* Exercise goal: Copy the listing exactly, images excluded.

Segment Open

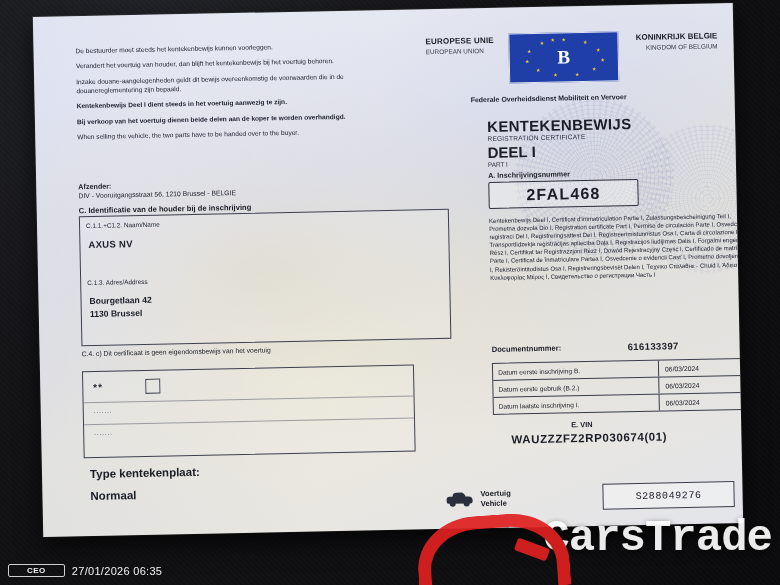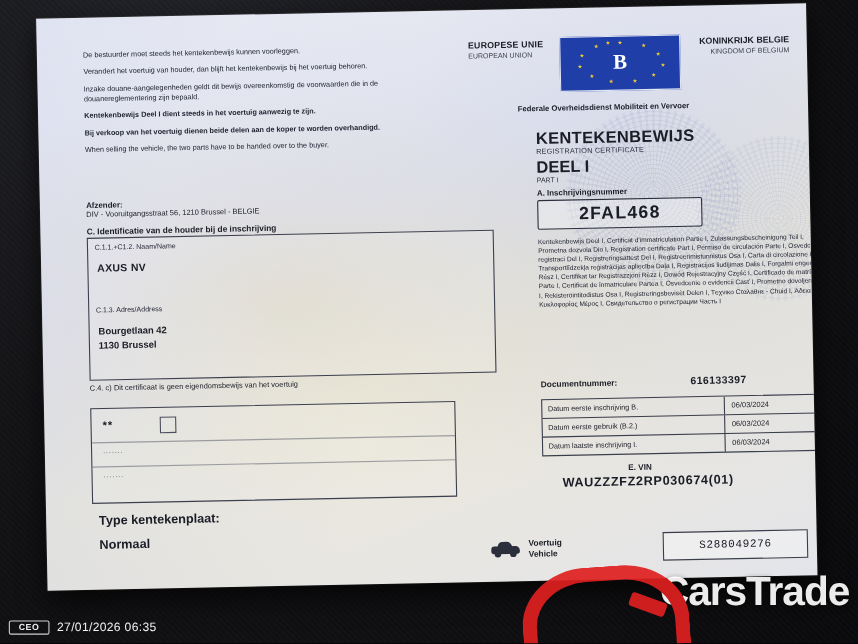--- a/index.html
+++ b/index.html
@@ -515,45 +515,46 @@
     position: absolute;
     right: -6px;
     top: 34px;
     width: 34px;
     height: 13px;
     background: #e02020;
     transform: rotate(20deg);
     border-radius: 3px;
   }
   .wm .wmtext {
-    font-size: 37px;
+    font-size: 44px;
     font-weight: bold;
     color: #fff;
     letter-spacing: -1px;
     text-shadow: 0 2px 6px rgba(0,0,0,.6);
     margin-left: -4px;
+    font-family: Liberation Mono, monospace;
   }
   .wm .wmtext .b { color: #fff; }
 
   
   .stamp {
     position: absolute;
     left: 8px;
     bottom: 8px;
     display: flex;
     align-items: center;
     gap: 7px;
     color: #f2f2f2;
     font-size: 11px;
     letter-spacing: .3px;
   }
   .stamp .badge {
     border: 1px solid #cfcfcf;
     border-radius: 2px;
-    padding: 1px 8px;
+    padding: 1px 18px;
     font-size: 8px;
     font-weight: bold;
     letter-spacing: .5px;
     color: #efefef;
   }
 </style>
 </head>
 <body>
 
 <div class="scene">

Segment Closed

* Result of this task:
--- a/index.html
+++ b/index.html
@@ -515,45 +515,46 @@
     position: absolute;
     right: -6px;
     top: 34px;
     width: 34px;
     height: 13px;
     background: #e02020;
     transform: rotate(20deg);
     border-radius: 3px;
   }
   .wm .wmtext {
-    font-size: 37px;
+    font-size: 44px;
     font-weight: bold;
     color: #fff;
     letter-spacing: -1px;
     text-shadow: 0 2px 6px rgba(0,0,0,.6);
     margin-left: -4px;
+    font-family: Liberation Mono, monospace;
   }
   .wm .wmtext .b { color: #fff; }
 
   
   .stamp {
     position: absolute;
     left: 8px;
     bottom: 8px;
     display: flex;
     align-items: center;
     gap: 7px;
     color: #f2f2f2;
     font-size: 11px;
     letter-spacing: .3px;
   }
   .stamp .badge {
     border: 1px solid #cfcfcf;
     border-radius: 2px;
-    padding: 1px 8px;
+    padding: 1px 18px;
     font-size: 8px;
     font-weight: bold;
     letter-spacing: .5px;
     color: #efefef;
   }
 </style>
 </head>
 <body>
 
 <div class="scene">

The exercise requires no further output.